Tuesday, April 30, 2013:   Margaret Fuller was one of the literary elite of 19th Century New England, along with Henry David Thoreau and Ralph Waldo Emerson.  But many of the details of her remarkable life have been eclipsed by her tragic death, in a shipwreck off the coast of Fire Island. A new biography, Margaret Fuller: A New American Life, by Megan Marshall, tells her story from youth in New England to adulthood in New York and Europe.  Fuller was a literary editor, a columnist crusading on behalf of the poor and a war correspondent.  Marshall is the author of The Peabody Sisters, and her work has appeared in The New Yorker, The Atlantic and the New York Times Book Review.

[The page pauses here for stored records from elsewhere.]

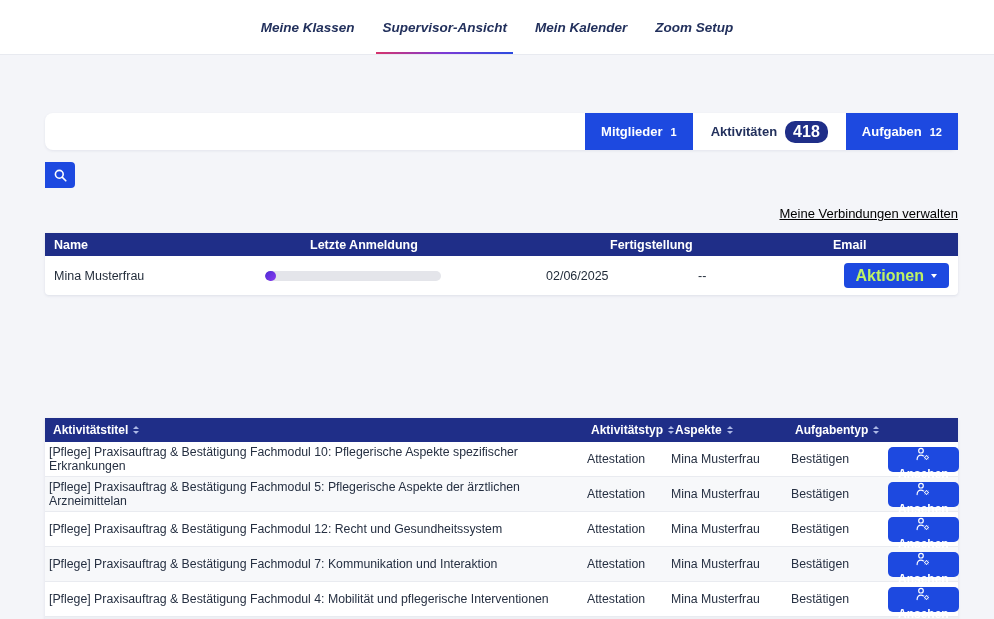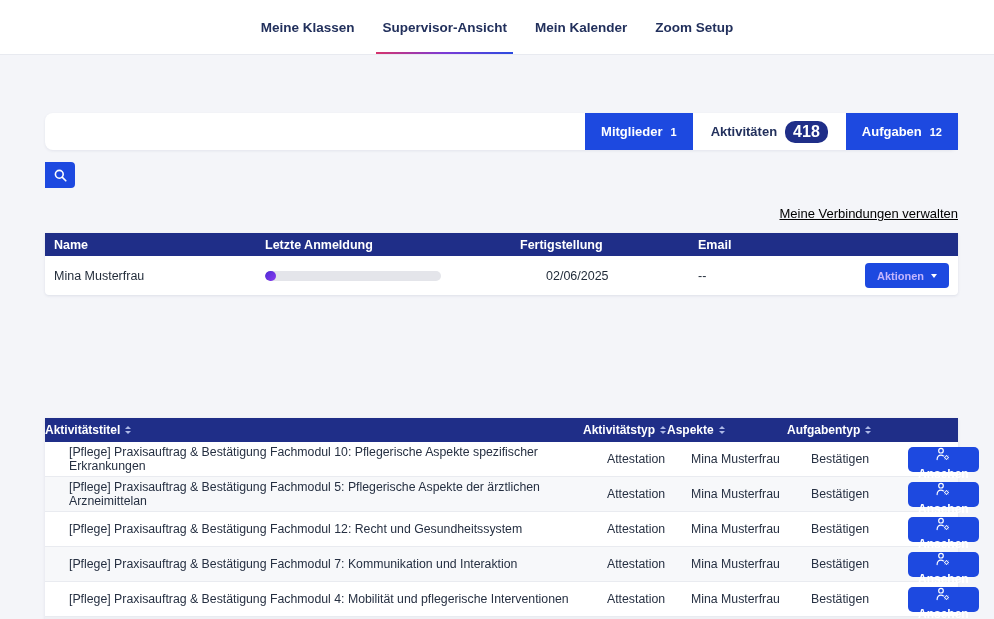--- a/index.html
+++ b/index.html
@@ -8,21 +8,21 @@
     background:#f4f5f9;
     font-family:"Liberation Sans", sans-serif;
     color:#1f2937;
   }
 
   
   .top-header {
     height:55px; background:#ffffff; border-bottom:1px solid #e8eaf0;
     display:flex; justify-content:center; align-items:stretch;
   }
-  .top-nav { display:flex; gap:20px; }
+  .top-nav { display:flex; gap:20px;font-style:italic; }
   .nav-item {
     display:flex; align-items:center; padding:0 4px; position:relative;
     font-size:13.5px; font-weight:700; color:#22305c; cursor:pointer;
     text-decoration:none;
   }
   .nav-item.active::after {
     content:""; position:absolute; left:-2px; right:-2px; bottom:0; height:2px;
     background:linear-gradient(90deg,#d6336c,#7b3bd6,#2b4be0);
   }
 
@@ -69,75 +69,75 @@
   }
 
   
   .members-table {
     margin-top:11px; background:#ffffff; border-radius:0 0 4px 4px;
     box-shadow:0 1px 3px rgba(30,40,90,.10);
   }
   .members-head {
     background:#1f2e88; color:#ffffff; height:23px;
     display:grid; grid-template-columns:211px 255px 178px 1fr;
-    align-items:center; font-size:12.5px; font-weight:700;
+    align-items:center; font-size:12.5px; font-weight:700;gap:45px;
   }
   .members-head > div { padding-left:9px; }
   .members-row {
     height:39px; display:grid; grid-template-columns:211px 255px 178px 115px 1fr;
     align-items:center; font-size:12.5px;
   }
   .members-row > div { padding-left:9px; }
   .progress-track {
     width:176px; height:10px; background:#e4e5ea; border-radius:5px;
     overflow:hidden; margin-left:0;
   }
   .progress-fill {
     height:100%; border-radius:5px;
     background:linear-gradient(135deg,#4c2bd4,#8b3cf0);
   }
   .cell-last-login { padding-left:35px !important; }
   .members-action-cell { display:flex; justify-content:flex-end; padding-right:9px; }
   .actions-btn {
-    background:#1d49e0; color:#c4b5fd; border:none; border-radius:4px;
-    height:25px; padding:0 12px; font-family:inherit; font-size:11px;
+    background:#1d49e0; color:#bef264; border:none; border-radius:4px;
+    height:25px; padding:0 12px; font-family:inherit; font-size:16px;
     font-weight:700; cursor:pointer; display:flex; align-items:center; gap:7px;
   }
   .caret-down {
     width:0; height:0; border-left:3.5px solid transparent;
     border-right:3.5px solid transparent; border-top:4px solid #ffffff;
   }
 
   
   .activities-table {
     margin-top:123px; background:#ffffff;
     box-shadow:0 1px 3px rgba(30,40,90,.10);
   }
   .act-head {
     background:#1f2e88; color:#ffffff; height:24px;
     display:grid; grid-template-columns:538px 84px 120px 97px 1fr;
     align-items:center; font-size:12px; font-weight:700;
   }
-  .act-head > div { display:flex; align-items:center; gap:5px; cursor:pointer; }
+  .act-head > div { padding-left:8px; display:flex; align-items:center; gap:5px; cursor:pointer; }
   .sort-icon { display:inline-flex; flex-direction:column; gap:2px; }
   .sort-icon .up {
     width:0; height:0; border-left:3px solid transparent;
     border-right:3px solid transparent; border-bottom:3.5px solid #aeb9e6;
   }
   .sort-icon .down {
     width:0; height:0; border-left:3px solid transparent;
     border-right:3px solid transparent; border-top:3.5px solid #aeb9e6;
   }
   .act-row {
     height:35px; display:grid; grid-template-columns:538px 84px 120px 97px 1fr;
     align-items:center; font-size:12.3px; color:#263042;
     border-bottom:1px solid #e9ebf0; background:#ffffff;
   }
   .act-row:nth-child(even) { background:#f7f8fa; }
-  .act-row > div { padding-left:24px; }
+  .act-row > div { padding-left:4px; }
   .act-action-cell { display:flex; justify-content:flex-end; padding-right:9px; }
   .ansehen-btn {
     background:#1d49e0; color:#fff; border:none; border-radius:5px;
     height:25px; padding:0 10px; font-family:inherit; font-size:12px;
     font-weight:700; cursor:pointer; display:flex; align-items:center; gap:6px;flex-direction:column;
   }
   .next-row-strip { height:4px; background:#eef0f4; }
 </style>
 </head>
 <body>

                                                                                       
Wednesday, May 1, 2013:  Bob talks to Mexican-American tattoo artist Kat Von D about her book Go Big or Go Home: Taking Risks in Life, Love and Tattooing.  Then, biologist Frans De Waal has been named one of Time Magazine’s Most Influential People.  He wrote Our Outer Ape and now is releasing The Bonobo and the Atheist: In Search of Humanism Among the Primates in which he uses one of our closest primate relatives to argue that human morality comes not from above, but from within.
 
Thursday, May 2, 2013:  Actor Dennis Quaid joins director Ramin Bahrani to discuss the new film At Any Price.  Quaid stars as Henry Whipple who risks friends and family to meet the highly competitive demands of modern day farming in which landowners are beholden to GMO seed companies.  Then, in her new book, The Myth of PersecutionCandida Moss argues that martyrdom, or “the Age of Martyrs” was mostly fictitious, conceived by the church to recruit and expand.  This image of Christian-as-victim is still very much with us today, and Moss explains the implications for modern society.  Moss is a religion professor at Notre Dame and an expert on early Christianity.
 
Friday, May 3, 2013:  Doyle McManus, Washington columnist for The Los Angeles Times, joins Bob to discuss the latest political news.  Next, sex with “no strings attached” is popular and common among millennials according to author and professor Donna Frietas.  She joins Bob to discuss the “NSA” phenomenon, “hookup culture”, and more from her book The End Of Sex: How Hookup Culture Is Leaving a Generation Unhappy, Sexually Unfulfilled, and Confused about Intimacy. Finally, the latest installment of our ongoing series This I Believe.